- _DATA FOR ANALYSIS_:
★ ★ ★

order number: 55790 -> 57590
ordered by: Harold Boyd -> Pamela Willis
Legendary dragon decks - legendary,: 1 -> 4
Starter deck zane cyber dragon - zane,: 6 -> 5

★ ★ ★

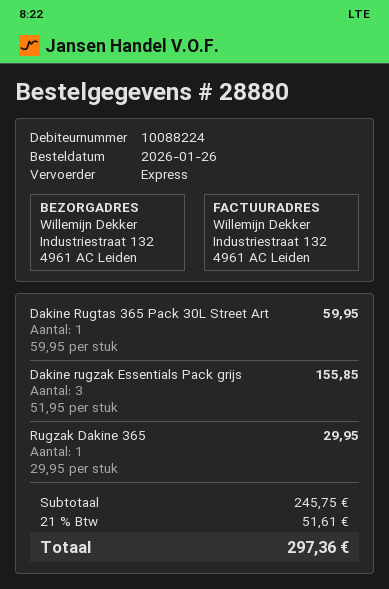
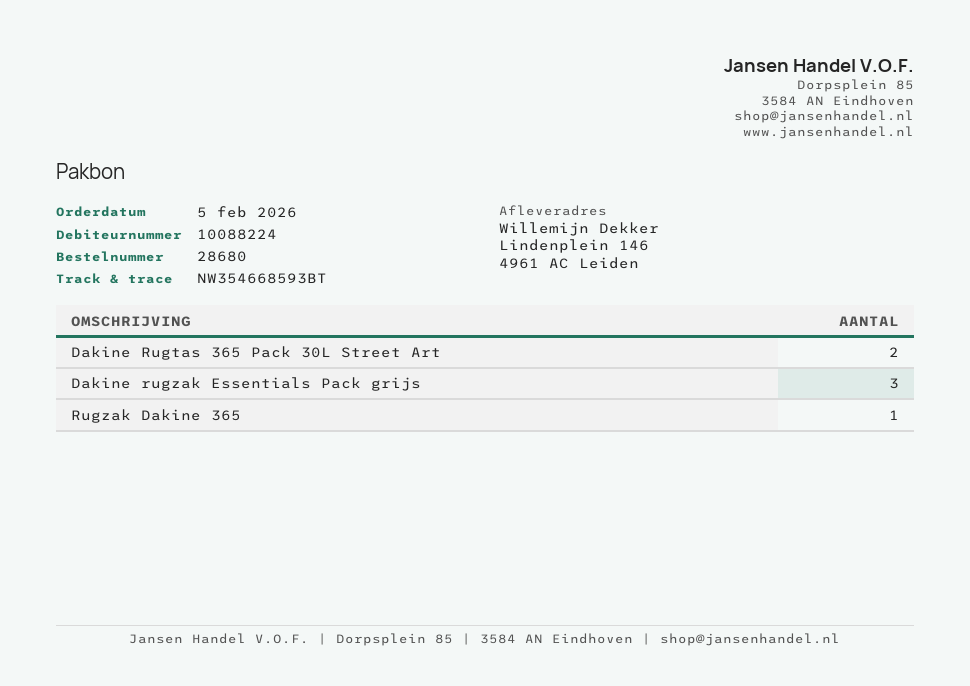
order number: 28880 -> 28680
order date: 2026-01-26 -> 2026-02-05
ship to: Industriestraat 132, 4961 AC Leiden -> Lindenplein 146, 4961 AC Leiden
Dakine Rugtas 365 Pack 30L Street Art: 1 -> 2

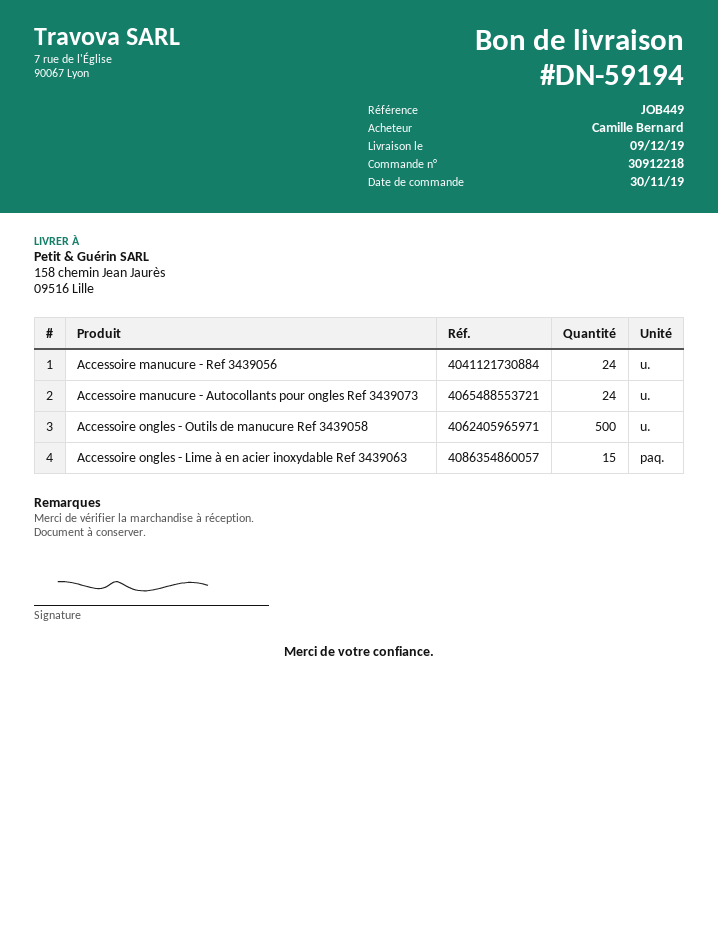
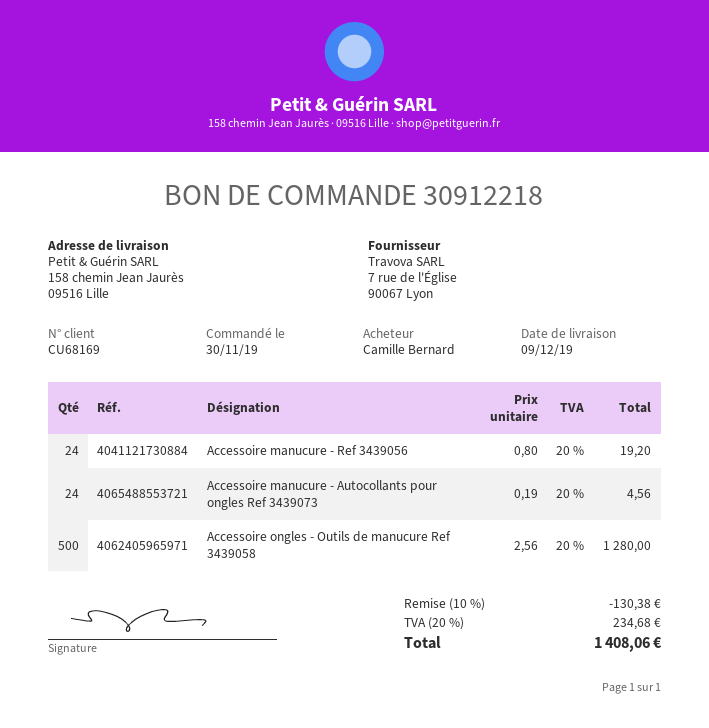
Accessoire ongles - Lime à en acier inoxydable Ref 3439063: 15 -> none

★ ★ ★

- _TASK REQUIREMENTS_: In the listing above, locate the line containing "Legendary dragon decks - legendary,: 1 -> 4" and the line containing "Starter deck zane". Extract those two lines and every line between them, exactly as written, and only those.

- _FINISHED EXERCISE_:
Legendary dragon decks - legendary,: 1 -> 4
Starter deck zane cyber dragon - zane,: 6 -> 5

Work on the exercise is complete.